Thursday, April 28, 2011

 Oh, that cooperative collared trogon. What a beauty he was. The first painting I saw that made me want to be a bird painter, that made me think I could really do it, was by my friend Alex when I was a freshman in college. It was of a collared trogon. So, while appreciating the bird, I blasted back in memory to that moment, seeing the way he'd laid a shadow across its tail, and realizing I could probably do that, too.
A lot has rolled out from that little epiphany.

There were some mighty fine smaller birds at Cerro Azul, too, and we had nice sunshine and drier air to enjoy them. Here's a golden-hooded tanager, Tangara larvata. 

Let's have another look at that little beauty.

He was eating some tiny green fruits, balancing on the hair-fine twigs.

One of the big attractions of Cerro Azul Meambar is its hummingbird feeding station. Feeders are rigged up under the eaves of the visitor center. And we parked ourselves there and feasted our eyes.
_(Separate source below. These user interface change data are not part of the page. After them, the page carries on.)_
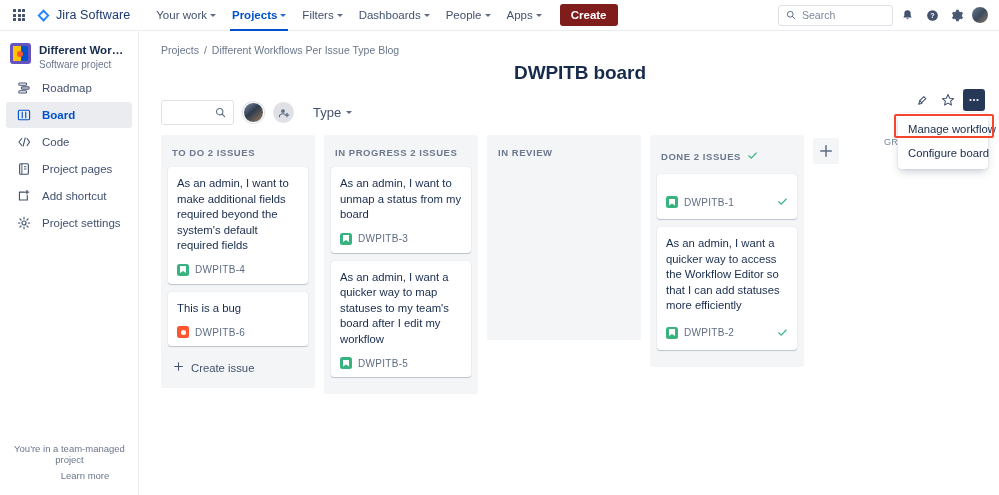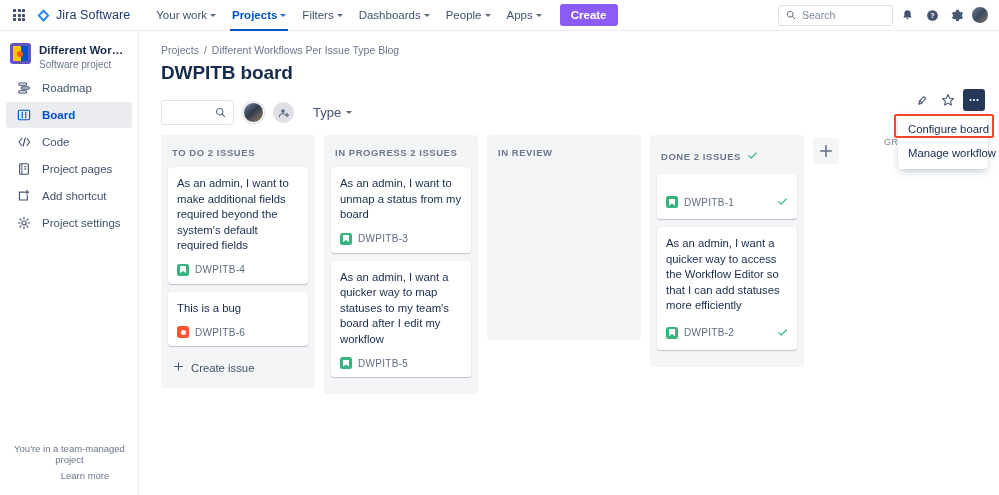--- a/index.html
+++ b/index.html
@@ -28,21 +28,21 @@
   .navitem {
     position: relative; display: flex; align-items: center; gap: 3px;
     font-size: 11.5px; color: #42526e; padding: 0 8px; height: 31px; cursor: pointer;
   }
   .navitem.active { color: #0052cc; font-weight: 600; }
   .navitem.active::after {
     content: ""; position: absolute; left: 6px; right: 6px; bottom: 0; height: 2px; background: #0052cc;
   }
   .caret { width: 0; height: 0; border-left: 3px solid transparent; border-right: 3px solid transparent; border-top: 3.5px solid currentColor; opacity: .85; }
   .create-btn {
-    background: #8b5cf6; color: #fff; border: none; border-radius: 3px;
+    background: #7f1d1d; color: #fff; border: none; border-radius: 3px;
     font-size: 11.5px; font-weight: 600; padding: 5px 11px; margin-left: 10px; cursor: pointer;
     font-family: inherit;
   }
   .nav-right { margin-left: auto; display: flex; align-items: center; gap: 3px; padding-right: 2px; }
   .searchbox {
     display: flex; align-items: center; gap: 6px;
     width: 115px; height: 21px; border: 1px solid #dfe1e6; border-radius: 3px;
     padding: 0 7px; background: #fff; cursor: text;
   }
   .searchbox .ph { font-size: 10.5px; color: #7a869a; }
@@ -71,21 +71,21 @@
   .nav-row.selected { background: #ebecf0; color: #0052cc; font-weight: 600; }
   .nav-row .ico { width: 15px; height: 15px; display: flex; align-items: center; justify-content: center; flex: none; }
   .sb-footer { position: absolute; bottom: 14px; left: 0; width: 139px; text-align: center; }
   .sb-footer .l1 { font-size: 9.5px; color: #6b778c; }
   .sb-footer .l2 { font-size: 9.5px; color: #6b778c; margin-top: 5px; cursor: pointer; margin-left: 31px; }
 
   
   .main { position: absolute; top: 31px; left: 139px; width: 860px; height: 464px; background: #fff; }
   .breadcrumb { display: flex; align-items: center; gap: 5px; font-size: 10.5px; color: #6b778c; padding: 13px 0 0 22px; }
   .breadcrumb a { color: #6b778c; text-decoration: none; cursor: pointer; }
-  .page-title { font-size: 19px; font-weight: 600; color: #172b4d; padding: 6px 0 0 22px; letter-spacing: -.1px; }
+  .page-title { font-size: 19px; font-weight: 600; color: #172b4d; padding: 6px 0 0 22px; letter-spacing: -.1px; text-align: center; }
 
   .title-actions { position: absolute; top: 58px; right: 14px; display: flex; align-items: center; gap: 4px; }
   .act-btn { width: 22px; height: 22px; border-radius: 3px; display: flex; align-items: center; justify-content: center; cursor: pointer; }
   .act-btn.more { background: #253858; }
 
   .toolbar { display: flex; align-items: center; gap: 9px; padding: 16px 0 0 22px; }
   .board-search {
     width: 73px; height: 25px; border: 1px solid #dfe1e6; border-radius: 3px;
     display: flex; align-items: center; justify-content: flex-end; padding: 0 7px; background: #fff; cursor: text;
   }
@@ -459,17 +459,17 @@
       <svg width="14" height="14" viewBox="0 0 16 16">
           <line x1="8" y1="2" x2="8" y2="14" stroke="#5e6c84" stroke-width="1.7" stroke-linecap="round"></line>
           <line x1="2" y1="8" x2="14" y2="8" stroke="#5e6c84" stroke-width="1.7" stroke-linecap="round"></line>
         </svg>
     </div>
   </div>
 
   <div class="gr-ghost">GR</div>
 
   <div class="dropdown">
+    <div class="dd-item">Manage workflow</div>
     <div class="dd-item">Configure board</div>
-    <div class="dd-item">Manage workflow</div>
   </div>
   <div class="hl-box"></div>
 </div>
 
 </body></html>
Byron snaps a long-billed starthroat at close range.

White-bellied emeralds were confiding and common.

Much as I loved banging away at the feeder hummingbirds, I yearned to capture images of them in natural surroundings. So I wandered off to a patch of verbena and was well-rewarded by a cooperative rufous-tailed hummingbird.

Ahh. There's the shot I was after--feeding at real flowers!

A devilishly quick and difficult bird to capture is the long-tailed hermit, with its spectacular streamers. When it flies by, your brain just can't figure out what you've just seen, with these white dingies streaming out behind it and that scimitar bill before. It really wouldn't need the bandit mask.

But the jewel of Cerro Azul Meambar, the one they all come for, is the spectacular Violet Sabrewing. It comes thrumming into the feeders like a chimney swift, and by some miracle of iridescence it is purple in all lights and at all angles, not that frustrating blackish that so many hummingbirds seem to show.

This is a huge montane hummer, something like 6-7" long. Its wings make a correspondingly impressive low hum, so you know when it's around, and your heart just leaps.

I maneuvered around until I had the violet sabrewing against a soft green background; I wasn't wild about the babypoo yellow of the building as a backdrop for that glittering jewelbird.

Thank you, Violet Sabrewing.

Not far from the visitor's center, we ambled over to see the deluxe guest cottages under construction at Cerro Azul Meambar National Park. They were lovely, and the new lights outside attracted the most fabulous orthopterans and moths, a phenomenon that had not escaped this turquoise-browed motmot. He was cleaning up after the night's luminary siren had called innumerable large insects to bash themselves against the wall.

Mmm, katydid.

 glug glug glug

Works every time. Ahhhh.

The next day, on the way down, I grabbed one of my favorite shots from the trip through the bus window. Catch the ears on that little boy.


wow great images, i wish i could take pictures like that. But i still enjoy taking them anyway. Richard from Lancaster/Lebanon county's Amish communitys.

I would now like a turquoise-browed motmot, please. Thank you.

I saw one of these (the turquoise-browed motmot) at the zoo this morning! They must be so much more splendid in the wild, but they still take your breath away. Wow!

I loved reading this post because it gave me the feeling of watching these birds by the way you captured and illustrated them here. I've never been birdwatching (other than a pair of binoculars on my desk) and yet it seems so wonderful based on what you write. Maybe someday. Especially considering I buy books about birds (e.g. the new Stokes guide) because I enjoy reading them. My friends can't figure out why I do that, and neither can I!